### PROBLEM TO SOLVE
Nothing but the pictures should be left out when the entries below are duplicated.

(Web document revisions)
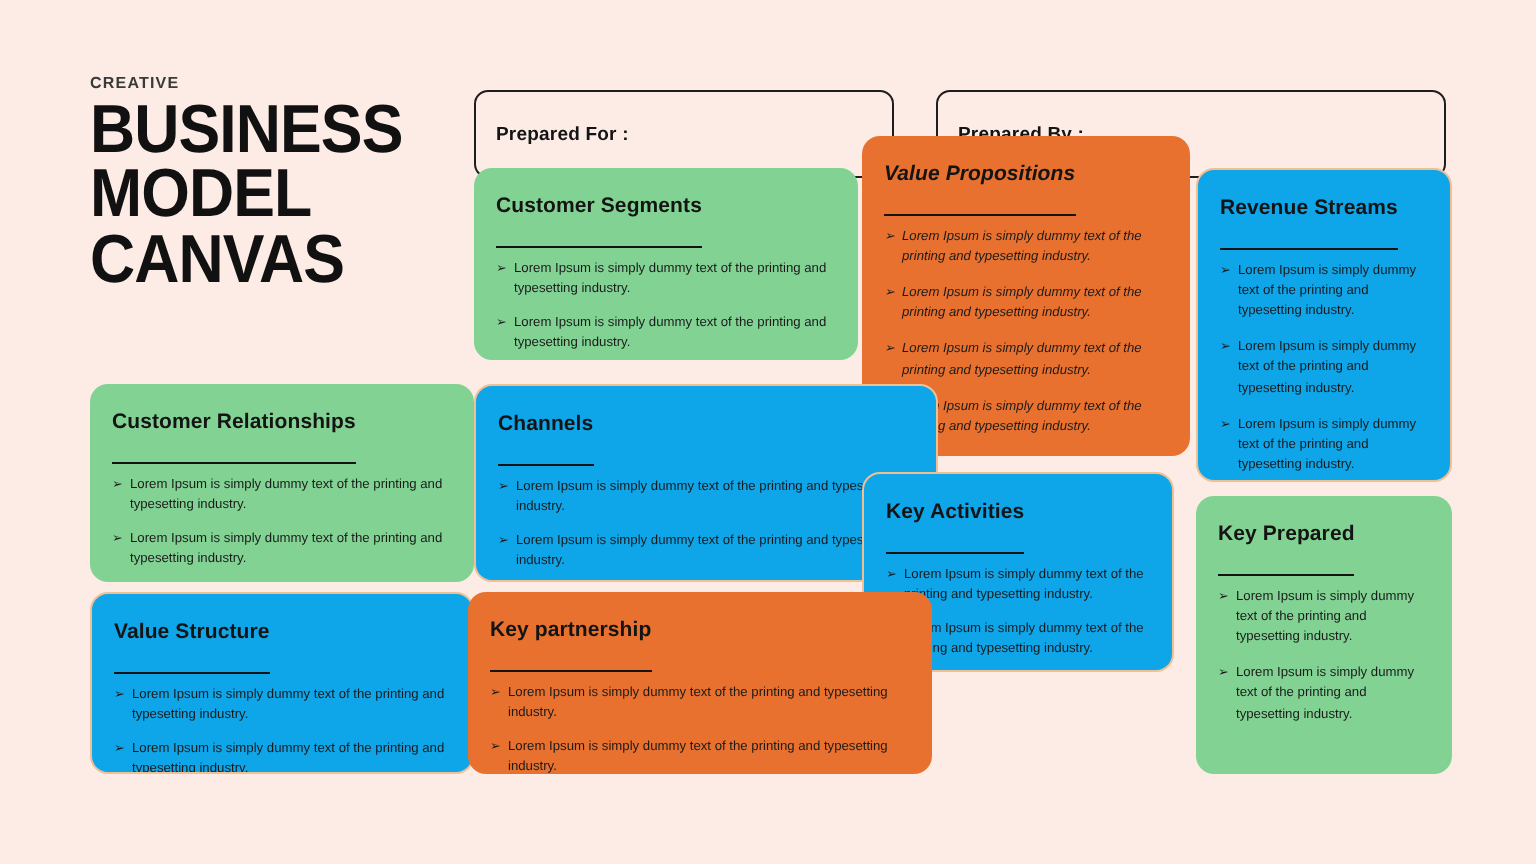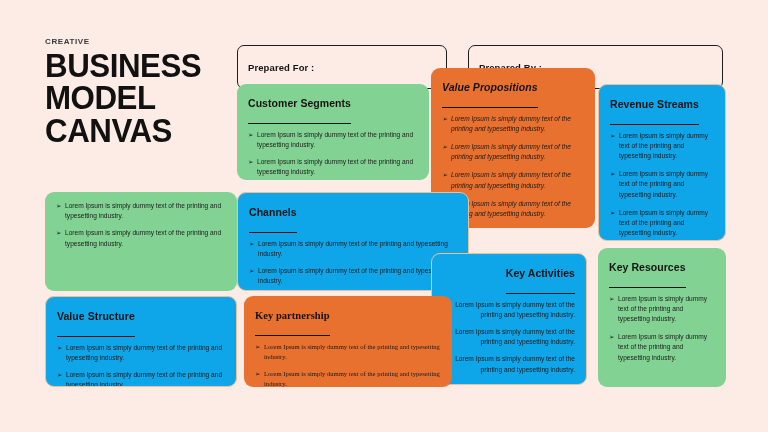"Customer Relationships" h3 { html: none -> <h3>Customer Relationships</h3> }
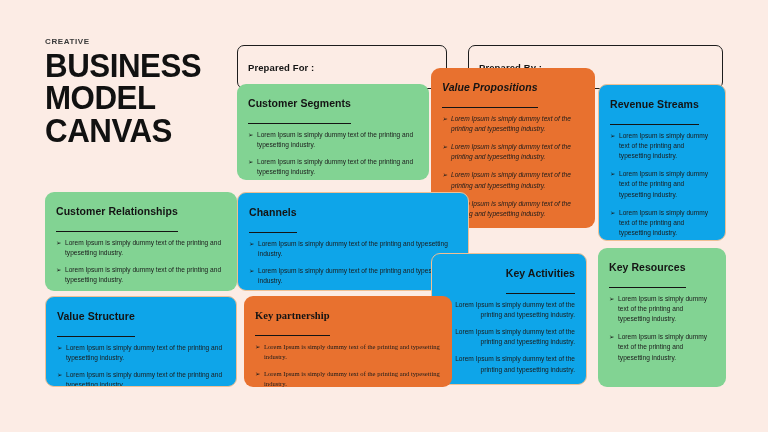"Key Activities" #card-key-activities { height: 132px -> 100px; text-align: right -> none; top: 253px -> 236px }
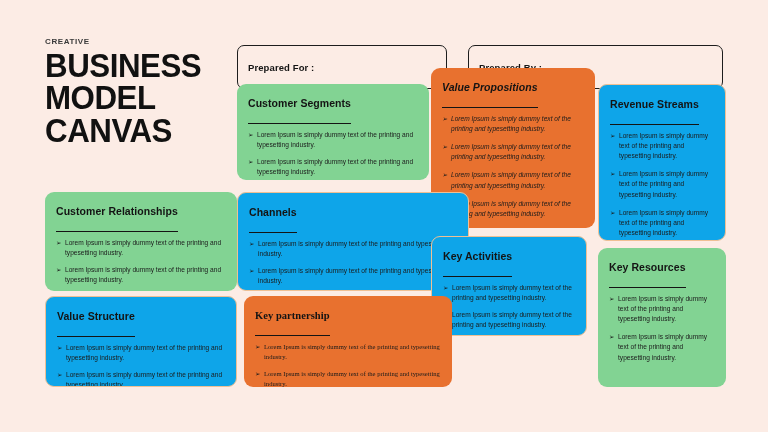"Key Resources" h3 { text: Resources -> Prepared }
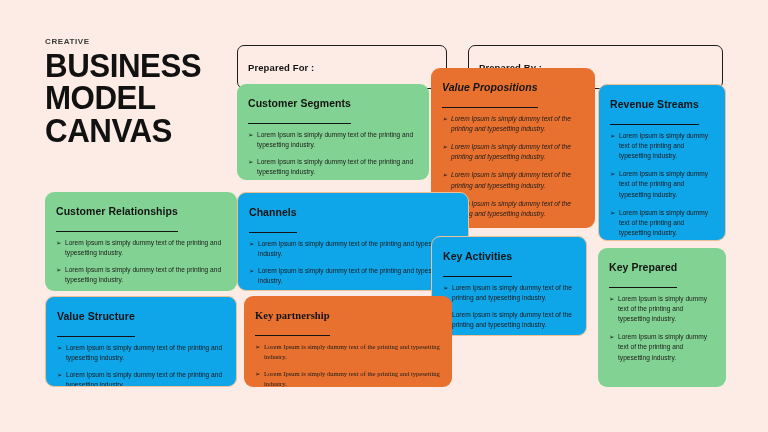"Key partnership" #card-key-partnership { font-family: Liberation Serif, serif -> none; left: 244px -> 234px; width: 208px -> 232px }
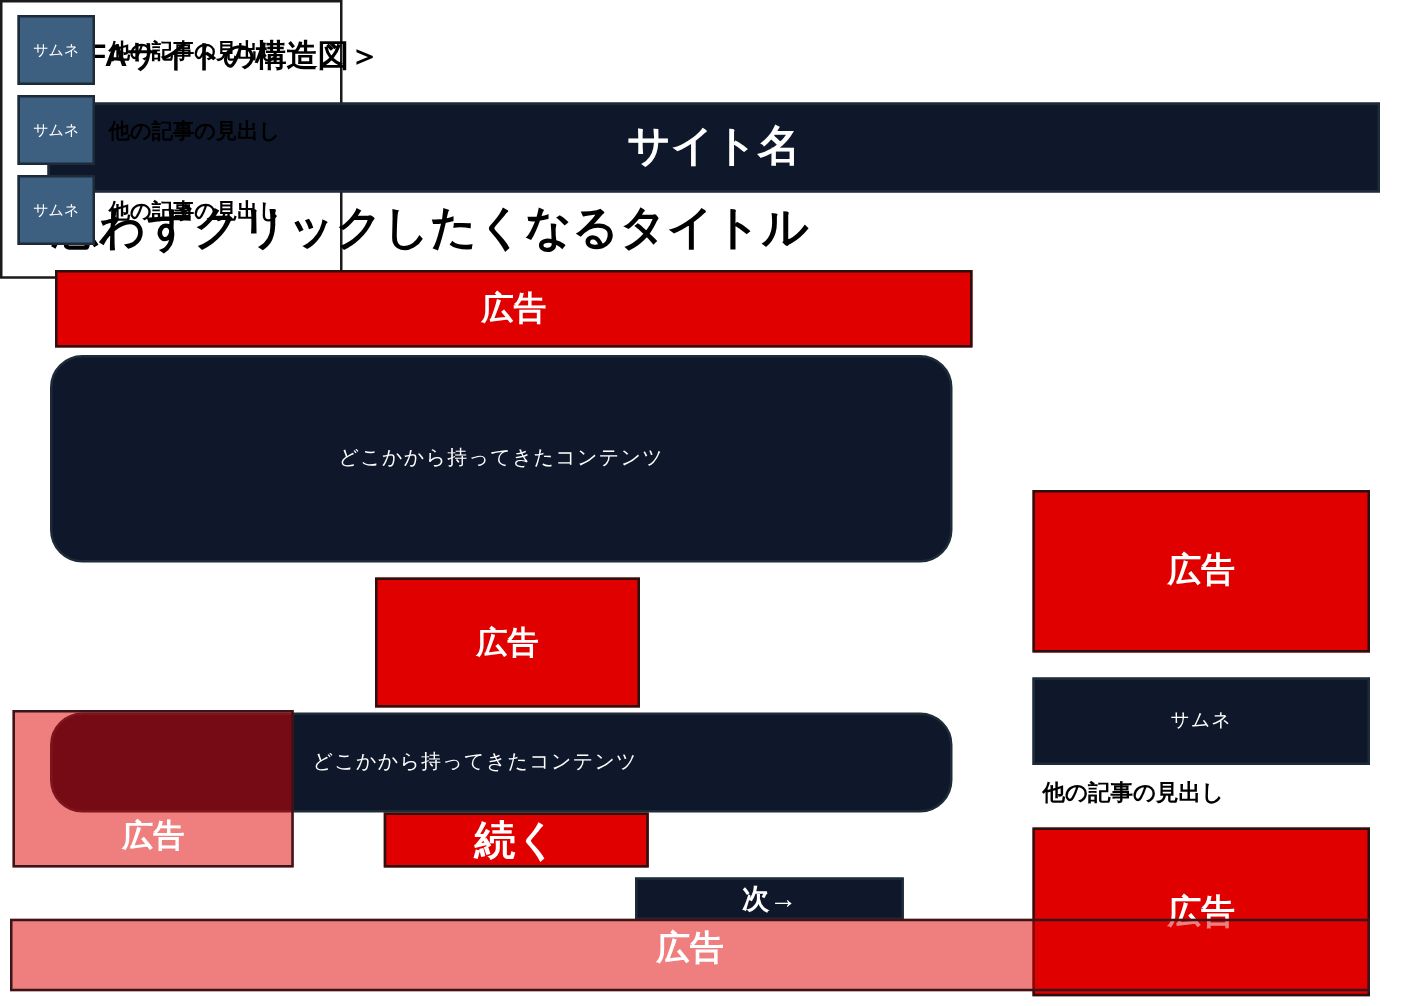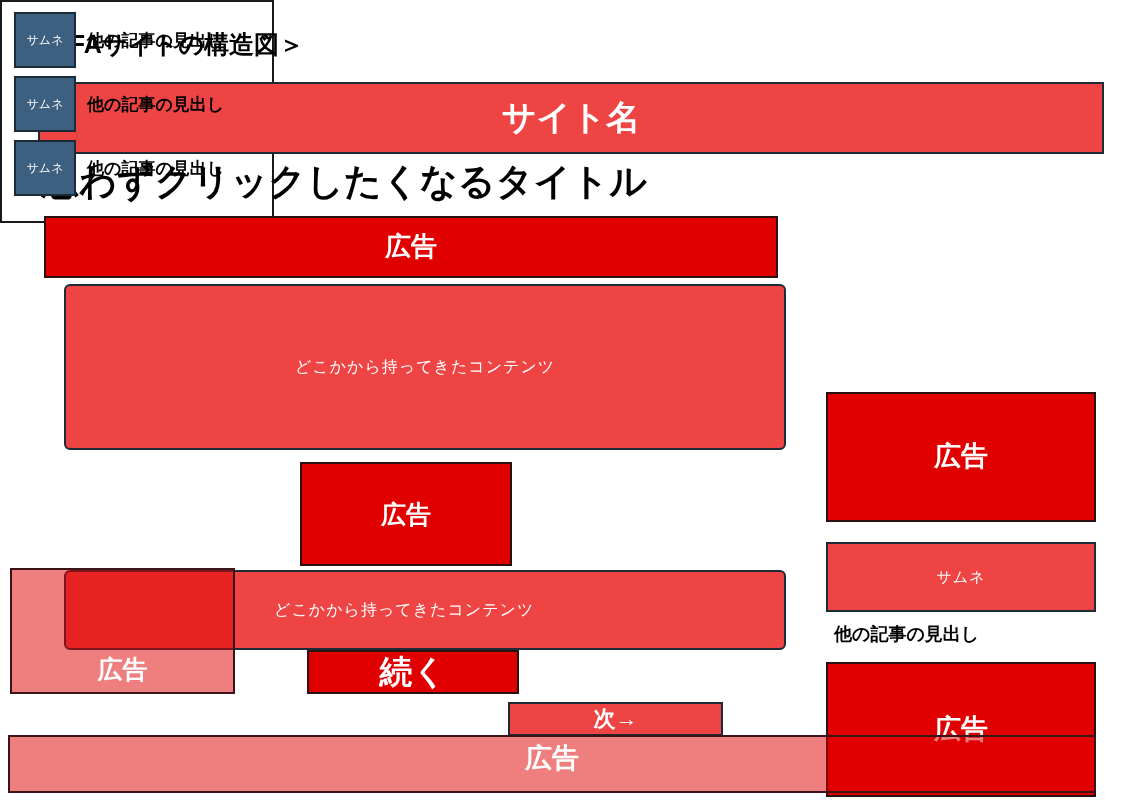"サイト名" .blue { background: #ef4444 -> #0f172a }
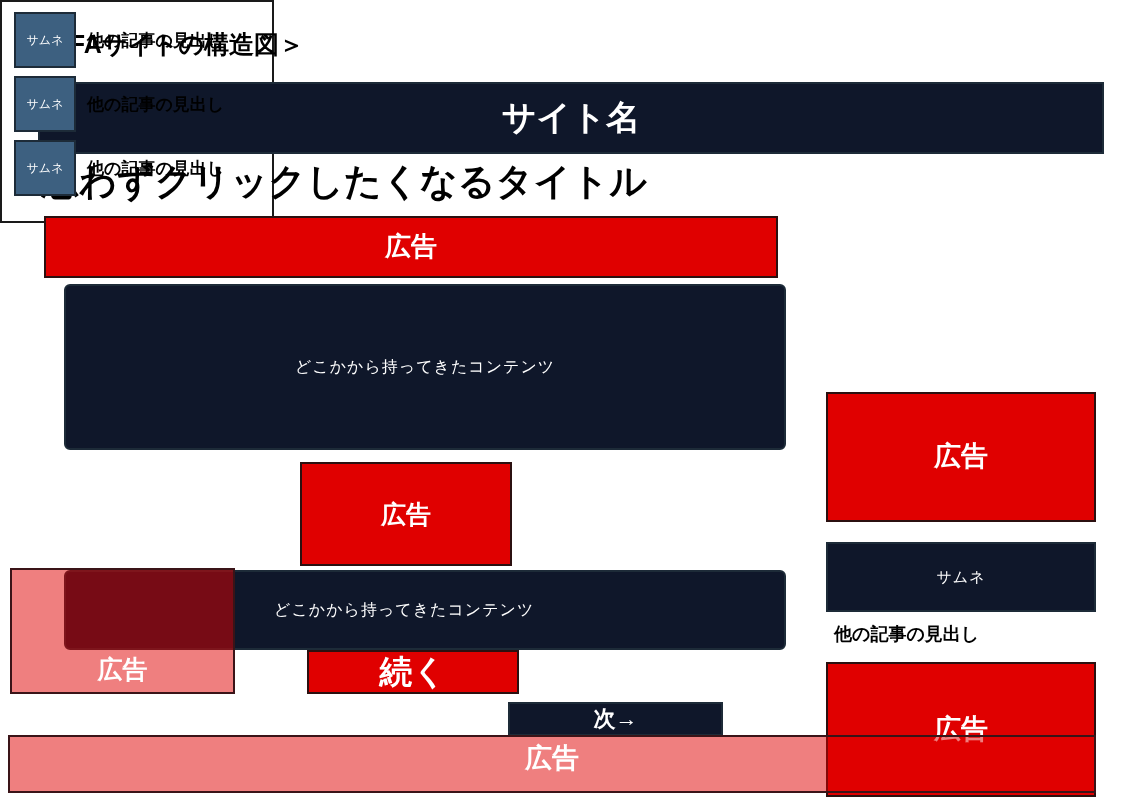"どこかから持ってきたコンテンツ" .rounded { border-radius: 6px -> 26px; margin-left: 24px -> none }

### ANSWER
"Customer Relationships" h3 { html: none -> <h3>Customer Relationships</h3> }
"Key Activities" #card-key-activities { height: 132px -> 100px; text-align: right -> none; top: 253px -> 236px }
"Key Resources" h3 { text: Resources -> Prepared }
"Key partnership" #card-key-partnership { font-family: Liberation Serif, serif -> none; left: 244px -> 234px; width: 208px -> 232px }
"サイト名" .blue { background: #ef4444 -> #0f172a }
"どこかから持ってきたコンテンツ" .rounded { border-radius: 6px -> 26px; margin-left: 24px -> none }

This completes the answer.